Mais il faut également parler du dessin d'Emoto, particulièrement adapté à ce récit. On retrouve le don de la mangaka pour offrir des designs tout doux et expressifs, avec des héroïnes qui ont toutes une allure bien différente, jusque dans la forme et l'encrage de leurs yeux. Les dialogues ont beau être assez cash quand il le faut pour bien nous montrer que les filles ne sont pas des petites princesses toutes candides, les visuels, eux, savent vraiment rester dans une certaine pudeur pour trouver un bon équilibrer, quand bien même certaines situations saugrenues sont un peu grosses. Emoto est également capable de quelques élans aussi fougueux que l'adolescence. Et sa mise en scène s'avère travaillée quand il le faut, par exemple quand Kazusa apporte le bouillon à Izumi: les plans sur certaines parties du corps du jeune garçon montrent bien l'intérêt que l'adolescente lui porte et qu'elle a du désir pour lui, alors qu'elle-même n'en a pas encore vraiment conscience.
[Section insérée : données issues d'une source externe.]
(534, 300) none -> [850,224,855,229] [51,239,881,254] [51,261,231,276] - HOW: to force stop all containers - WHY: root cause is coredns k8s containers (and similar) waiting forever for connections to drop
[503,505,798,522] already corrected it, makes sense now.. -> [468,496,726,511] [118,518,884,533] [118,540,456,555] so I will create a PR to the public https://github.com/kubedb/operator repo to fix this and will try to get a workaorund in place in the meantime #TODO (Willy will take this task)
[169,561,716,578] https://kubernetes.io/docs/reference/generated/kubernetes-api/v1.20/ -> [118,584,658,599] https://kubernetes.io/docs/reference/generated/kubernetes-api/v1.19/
Attendu au tournant après une très belle adaptation animée, ce tome 1 de Blooming Girls accomplit bien son rôle d'installation dans l'ensemble. Il y a quelques instants qui peuvent décontenancer sur le coup, mais dans l'ensemble Mari Okada et Nao Emoto parviennent à aborder l'éveil d'adolescentes au désir et au sexe tout en douceur et en attentions portées aux différentes héroïnes. Delcourt/Tonkam ayant eu la bonne idée de publier le tome 2 en même temps que ce premier volume, on va vite pouvoir se faire un avis plus précis.
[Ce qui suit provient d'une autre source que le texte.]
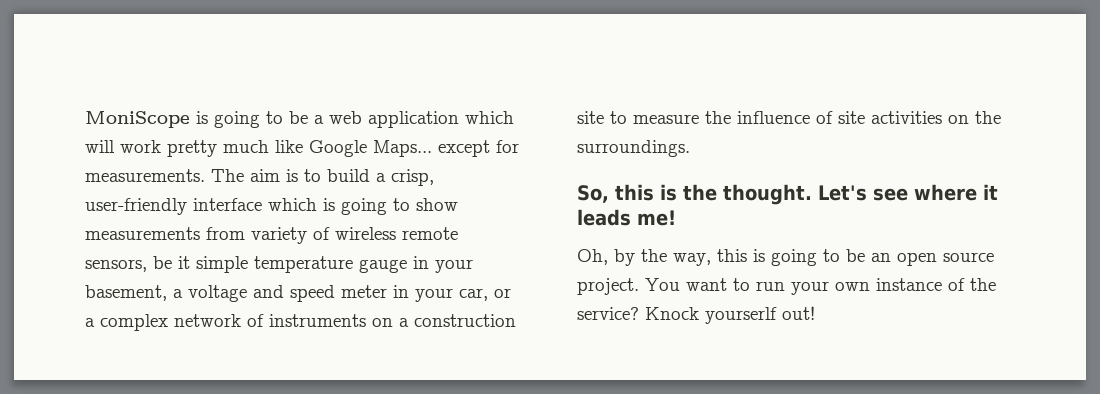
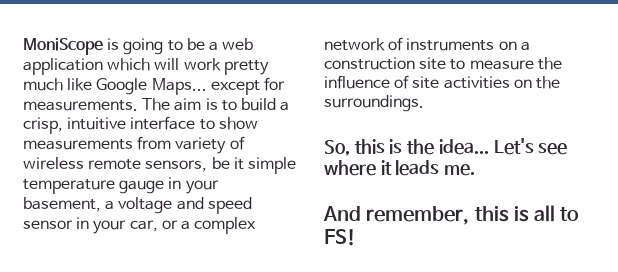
[85,198,387,215] user-friendly interface which is going -> [67,116,196,130] intuitive interface
[341,285,387,298] meter -> [23,220,73,229] sensor
[723,184,812,205] thought. -> [438,139,489,155] idea...
[637,210,676,226] [577,249,994,266] [577,278,996,295] [577,306,815,324] me! // Oh, by the way, this is going to be an open source project. You want to run your own instance of the service? Knock yourserlf out! -> [444,164,476,176] [323,205,580,225] [324,229,356,246] me. // And remember, this is all to FS!

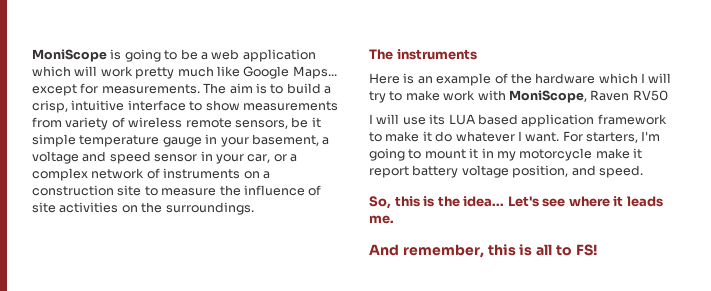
(424, 103) none -> [369,49,477,60] [369,73,672,86] [369,90,668,103] [369,114,667,127] [369,131,661,143] [369,148,642,161] [369,165,643,178] // The instruments // Here is an example of the hardware which I will try to make work with MoniScope, Raven RV50 // I will use its LUA based application framework to make it do whatever I want. For starters, I'm going to mount it in my motorcycle make it report battery voltage position, and speed.

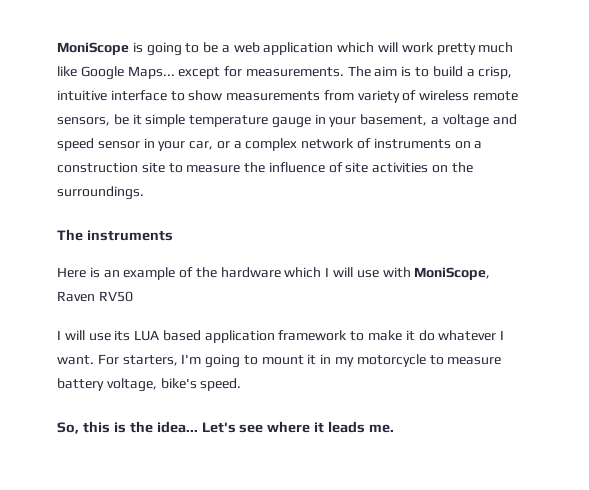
[369,90,476,103] try to make work -> [356,270,379,278] use
[595,148,642,159] [369,165,596,178] make it report battery voltage position, and -> [429,355,502,365] [57,378,197,392] to measure battery voltage, bike's
[369,244,597,258] // And remember, this is all to FS! -> (395, 428) none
Enfin, abordons l'édition française, qui s'avère être de très bonne qualité, notamment parce que l'éditeur est allé dénicher une traductrice expérimentée et fine en la personne de Géraldine Oudin, celle-ci proposant un travail vraiment satisfaisant et bien équilibré entre les aspects plus francs et ceux plus pudiques du récit. Souple et suffisamment opaque, le papier permet une qualité d'impression tout à fait honnête. Quant au lettrage de Laurence Grateau, il est lui aussi très soigné. Enfin, signalons une belle surprise pour le premier tirage des tomes uniquement: la présence de deux jaquettes, l'une basée sur l'édition physique nippone et l'autre sur l'édition numérique. Il ne s'agit pas de jaquettes réversibles, mais bel et bien de deux jaquettes indépendantes, ce choix s'expliquant par le fait que les jaquettes sont imprimées sur un papier de création type Canson, sur lequel il était impossible de faire un recto verso. Le rendu des jaquettes est d'ailleurs très joli sur ce papier, d'autant plus que le logo-titre est finement travaillé.



Chronique 1 :


Mari Okada est l'une des scénaristes d'animation japonaise les plus prolifiques. Ponctuellement, elle touche aussi au manga, comme le prouve le manga Blooming Girls, né d'une collaboration avec l'artiste Nao Emoto que nous connaissons pour Fragments d'elles, et pour la version manga de Josée, le tigre et les poissons. Delcourt/Tonkam s'intéresse aujourd'hui à sa carrière, en publiant Blooming Girls, et en prévoyant dans son catalogue New Authentic Magical Girl, son dernier manga en date qui adapte le roman de NisiOisiN.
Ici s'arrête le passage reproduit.